The author repeats that no taxpayer whose reasonable claim is known to be more than 25 per cent need fear that the 25 per cent maximum allowance will be sustained as a proper interpretation of the law.
The law imposes no limitation on the amount of amortization to be deducted in any one year, nor does it state that the entire amortization must be claimed as a deduction against one year's income. The intent of the law would seem to be to permit taxpayers who erected plants for war purposes to write off, as quickly as possible, the excess cost of such plants over normal or pre-war cost and to apply such write-off in reduction of income reported for taxation. Until such excess cost has been written off there is no income which should be taxed. Until the excess has been written off such taxpayers are not on an equal basis with other taxpayers who constructed their plants before the war and made no new capital expendi
tures to assist in the prosecution of the war. Furthermore the deduction for amortization is not actually being fully allowed if in part or in whole it is included in a tax return to an amount in excess of the net income determined prior to the application of the amortization deduction.
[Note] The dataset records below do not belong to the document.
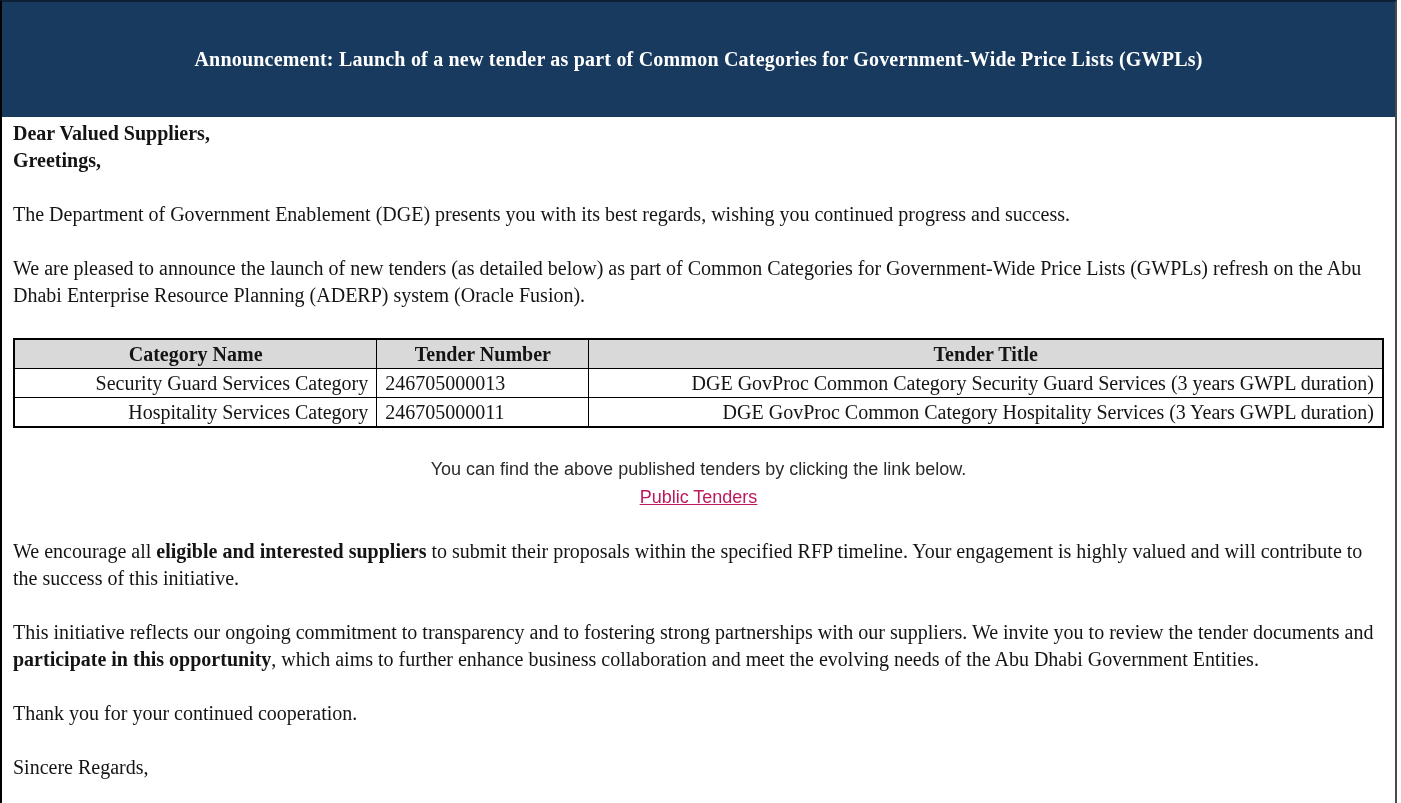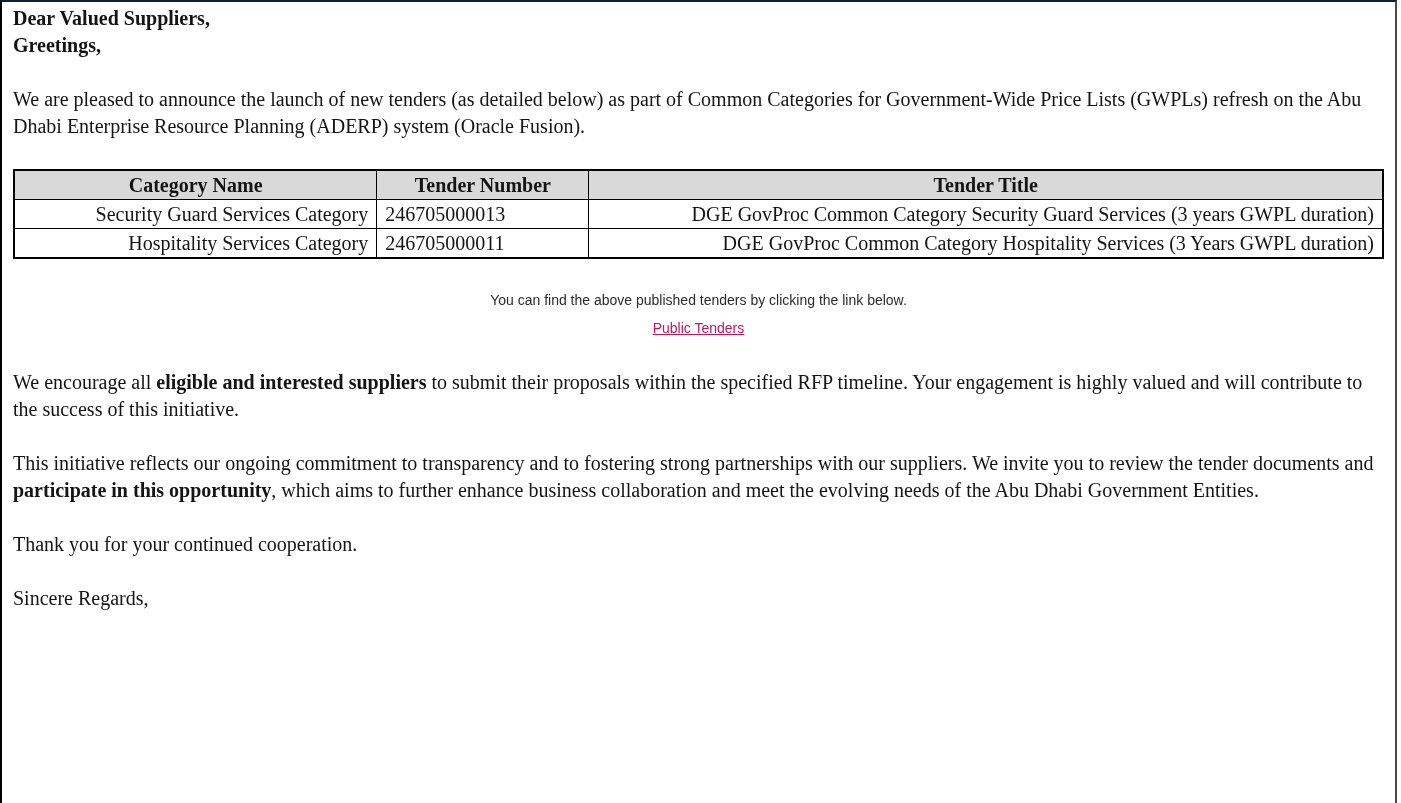--- a/index.html
+++ b/index.html
@@ -56,43 +56,47 @@
   }
   .col-category { width: 26.5%; }
   .col-number { width: 15.5%; }
   .col-title { width: 58%; }
   td.cell-number { }
   td.cell-category, td.cell-title { text-align: right; border-radius: 8px; }
   .link-section {
     margin-top: 27px;
     text-align: center;
     font-family: "Liberation Sans", sans-serif;
-    font-size: 14px;
+    font-size: 18px;
     line-height: 28px;
     color: #2b2b2b;
   }
   .link-section a {
     color: #be185d;
     text-decoration: underline;
   }
   .b { font-weight: bold; }
 </style>
 </head>
 <body>
 
 <div class="page">
 
+  <header class="banner">
+    <h1>Announcement: Launch of a new tender as part of Common Categories for Government-Wide Price Lists (GWPLs)</h1>
+  </header>
 
   <main class="content">
 
     <div class="greeting">
       <p>Dear Valued Suppliers,</p>
       <p>Greetings,</p>
     </div>
 
+    <p>The Department of Government Enablement (DGE) presents you with its best regards, wishing you continued progress and success.</p>
 
     <p>We are pleased to announce the launch of new tenders (as detailed below) as part of Common Categories for Government-Wide Price Lists (GWPLs) refresh on the Abu Dhabi Enterprise Resource Planning (ADERP) system (Oracle Fusion).</p>
 
     <table class="tenders-table">
       <thead>
         <tr>
           <th class="col-category">Category Name</th>
           <th class="col-number">Tender Number</th>
           <th class="col-title">Tender Title</th>
         </tr>

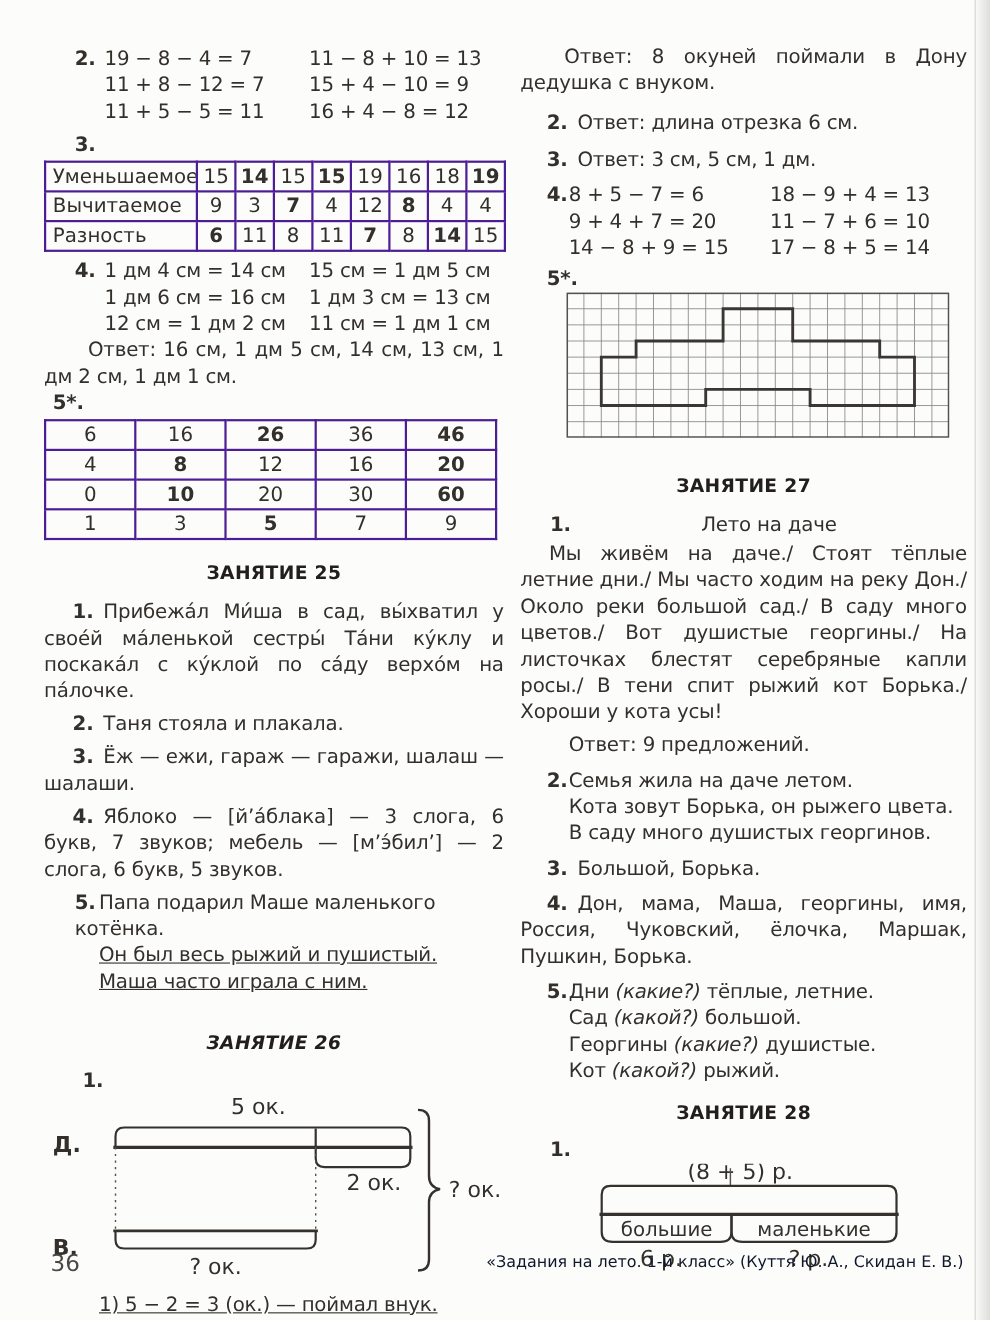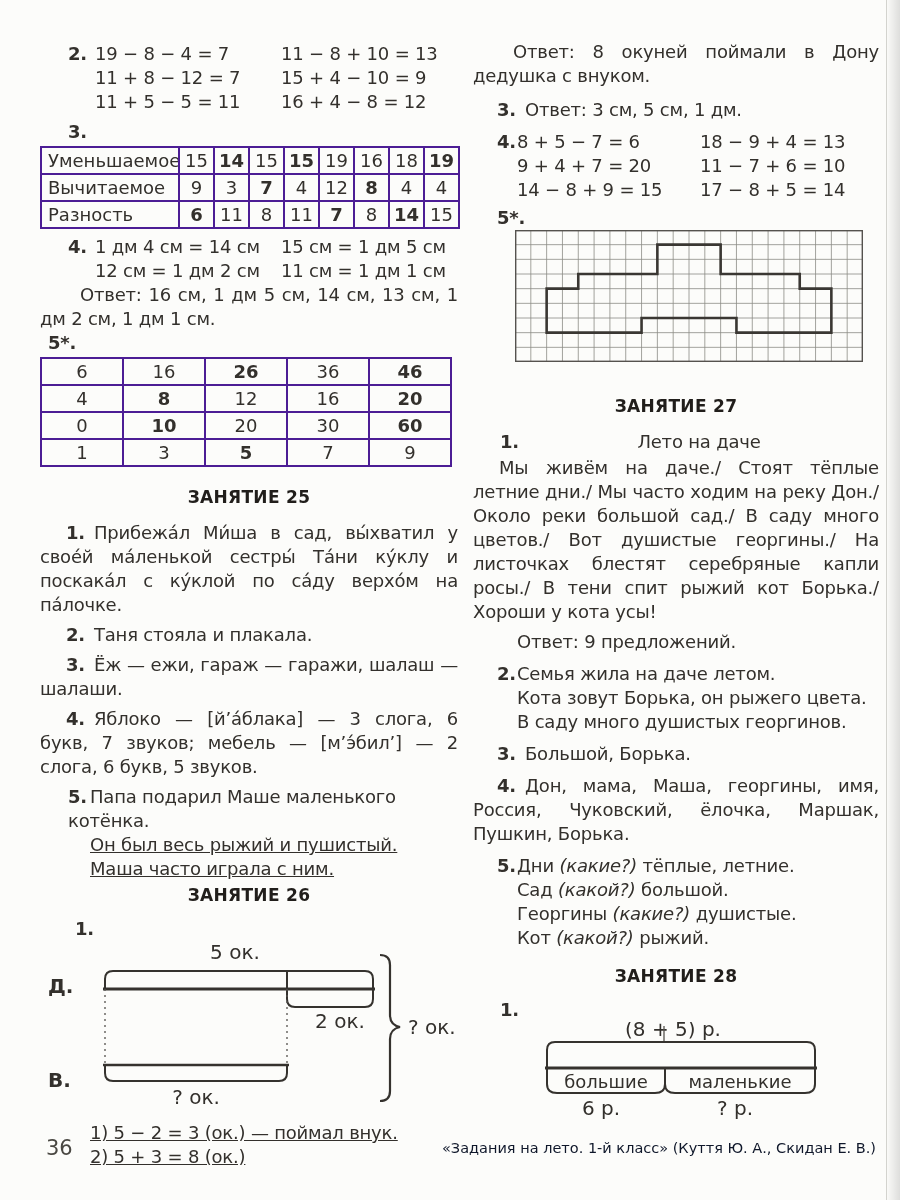--- a/index.html
+++ b/index.html
@@ -22,21 +22,21 @@
   .eqnumR{width:20px;font-weight:bold;}
   .eqa{width:186px;}
   .eqaR{width:183px;}
   .eqb{flex:1;}
   table{border-collapse:collapse;table-layout:fixed;}
   td{border:2px solid #4c1d95;font-size:18px;height:25px;text-align:center;padding:0 0;
      overflow:hidden;white-space:nowrap;}
   td.lbl{text-align:left;padding-left:6px;}
   .b{font-weight:bold;}
   .mt2{margin-top:2px;}.mt4{margin-top:4px;}.mt6{margin-top:6px;}.mt8{margin-top:8px;}
-  .mt10{margin-top:10px;}.mt12{margin-top:12px;}.mt14{margin-top:0;}.mt16{margin-top:16px;}
+  .mt10{margin-top:10px;}.mt12{margin-top:12px;}.mt14{margin-top:30px;font-style:italic;}.mt16{margin-top:16px;}
   .pl8{padding-left:8px;}.pl24{padding-left:24px;}.pl27{padding-left:27px;}.pl28{padding-left:28px;}
   .pl35{padding-left:35px;}.pl44{padding-left:44px;}.pl50{padding-left:50px;text-decoration:underline;}
   .ind26{text-indent:26px;}
   .ind24{text-indent:24px;}
   .ind40{text-indent:40px;}
   svg text{font-family:"DejaVu Sans","Liberation Sans",sans-serif;fill:#33302c;}
   .titlerow{display:flex;}
   .titlerow .tnum{padding-left:27px;font-weight:bold;}
   .titlerow .tmid{flex:1;text-align:center;}
   .footer-pageno{position:absolute;left:46px;bottom:40px;font-size:21px;color:#4a4843;}
@@ -112,20 +112,25 @@
         <td>15</td>
       </tr>
     </tbody>
       </table>
 
     <div class="mt6">
       <div class="eqrow ln">
         <span class="eqnum">4.</span>
         <span class="eqa">1 дм 4 см = 14 см</span>
         <span class="eqb">15 см = 1 дм 5 см</span>
+      </div>
+      <div class="eqrow ln">
+        <span class="eqnum"></span>
+        <span class="eqa">1 дм 6 см = 16 см</span>
+        <span class="eqb">1 дм 3 см = 13 см</span>
       </div>
       <div class="eqrow ln">
         <span class="eqnum"></span>
         <span class="eqa">12 см = 1 дм 2 см</span>
         <span class="eqb">11 см = 1 дм 1 см</span>
       </div>
       <p class="ln just ind40">Ответ: 16 см, 1 дм 5 см, 14 см, 13 см, 1 дм 2 см, 1 дм 1 см.</p>
     </div>
 
     <p class="ln pl8">
@@ -213,20 +218,23 @@
     </svg>
 
     <p class="ln pl50 mt4">1) 5 − 2 = 3 (ок.) — поймал внук.</p>
     <p class="ln pl50">2) 5 + 3 = 8 (ок.)</p>
   </div>
 
   <div class="colR">
 
     <p class="ln just ind40">Ответ: 8 окуней поймали в Дону дедушка с внуком.</p>
 
+    <p class="ln pl24 mt12">
+      <span class="num">2.</span><span>Ответ: длина отрезка 6 см.</span>
+    </p>
     <p class="ln pl24 mt10">
       <span class="num">3.</span><span>Ответ: 3 см, 5 см, 1 дм.</span>
     </p>
 
     <div class="mt8">
       <div class="eqrowR ln">
         <span class="eqnumR">4.</span>
         <span class="eqaR">8 + 5 − 7 = 6</span>
         <span class="eqb">18 − 9 + 4 = 13</span>
       </div>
Assuming that the amortization allowance exceeds the net income of 1918, it would seem logical to apply the net income of each year from 1918 onward against the amortization allowance and to tax income only after the amortization has been fully applied against income.
DEDUCTIONS FOR DEPLETION
The exhaustion of minerals, oils, timber, etc., by mining, flow and production of any kind must be reflected annually in the accounts of the owner in order accurately to determine the profits for the taxable year. It may be that the entire production yields a net revenue sufficient only to make proper provision for the return of the capital invested. In such case there should be nothing to pay under an income tax law. In the 1913 law there was an extraordinary provision which in some cases actually resulted in a tax being levied on a net loss. This inconsistency and injustice were corrected in the 1916 law and further improvements have been made in the 1918 law, so that now the accounts may be adjusted annually by adequate reserves and capital may be reimbursed before any taxable income need be returned.
Law. Section 214. (a-10) [Individuals]. Section 234 (0-9) [Corporations). That in computing net income there shall be allowed as deductions: .....
In the case of mines, oil and gas wells, other natural deposits, and timber, a reasonable allowance for depletion and for depreciation of improvements, according to the peculiar conditions in each case, based upon cost including cost of development not otherwise deducted: Provided, That in the case of such properties acquired prior to March 1, 1913, the fair market value of the property (or the taxpayer's interest therein) on that date shall be taken in lieu of cost up to that date: Provided further, That in the case of mines, oil and gas wells, discovered by the taxpayer, on or after March 1, 1913, and not acquired as the result of purchase of a proven tract or lease, where the fair market value of the property is materially disproportionate to the cost, the depletion allowance shall be based upon the fair market value of the property at the date of the d'scovery, or within thirty days thereafter; such reasonable allowance in all the above cases to be made under rules and regulations to be prescribed by the Commissioner with the approval of the Secretary. In the case of leases the deductions allowed by this paragraph shall be equitably apportioned between the lessor and lessee; ....
Nothing more could be asked by any owner or lessee of natural deposits than "a reasonable allowance for depletion,” but the interests of lessor and lessee should be separated.
Theory of Depletion : As with depreciation, the theory which properly determines the distinction between capital and income in dealing with depletion of natural resources is that provision must be made for the return of the original capital or cost (or value March 1, 1913) before there can be any income. This involves a periodical charge, against the gross earnings realized from the product, of such amounts as will in the aggregate equal the original outlay by the time the property shall have been exhausted. Since obviously no engineer can determine within one ton or one barrel the total contents of a mine or well, a prudent owner will base his calculation upon a scale of exhaustion somewhat more rapid than is required by the maximum estimate of the total mineral content. As soon as the reserve for depletion equals the capital investment, no further charges can be made, no matter how much more product may be recovered. The excess is all income and must be so returned.
The language of the 1918 law is broad enough to permit the full deduction demanded by the theory of depletion.'
'[Former Procedure] Under the 1909 law no deduction could be made for depletion. The language of the statute that "all losses sustained within the year .... including a reasonable allowance for depreciation of property” (section 38, Second) has been interpreted by the Supreme Court of the United States as not permitting the deduction of allowances of this type (Von Baumbach, Collector, v. Sargent Land Co., 242 U. S. 503). The Bureau of Internal Revenue, acting upon this decision, has reassessed corporations which under this law claimed depletion allowance. For a full discussion and criticism of this decision see Income Tax Procedure, 1918, pages 405-408.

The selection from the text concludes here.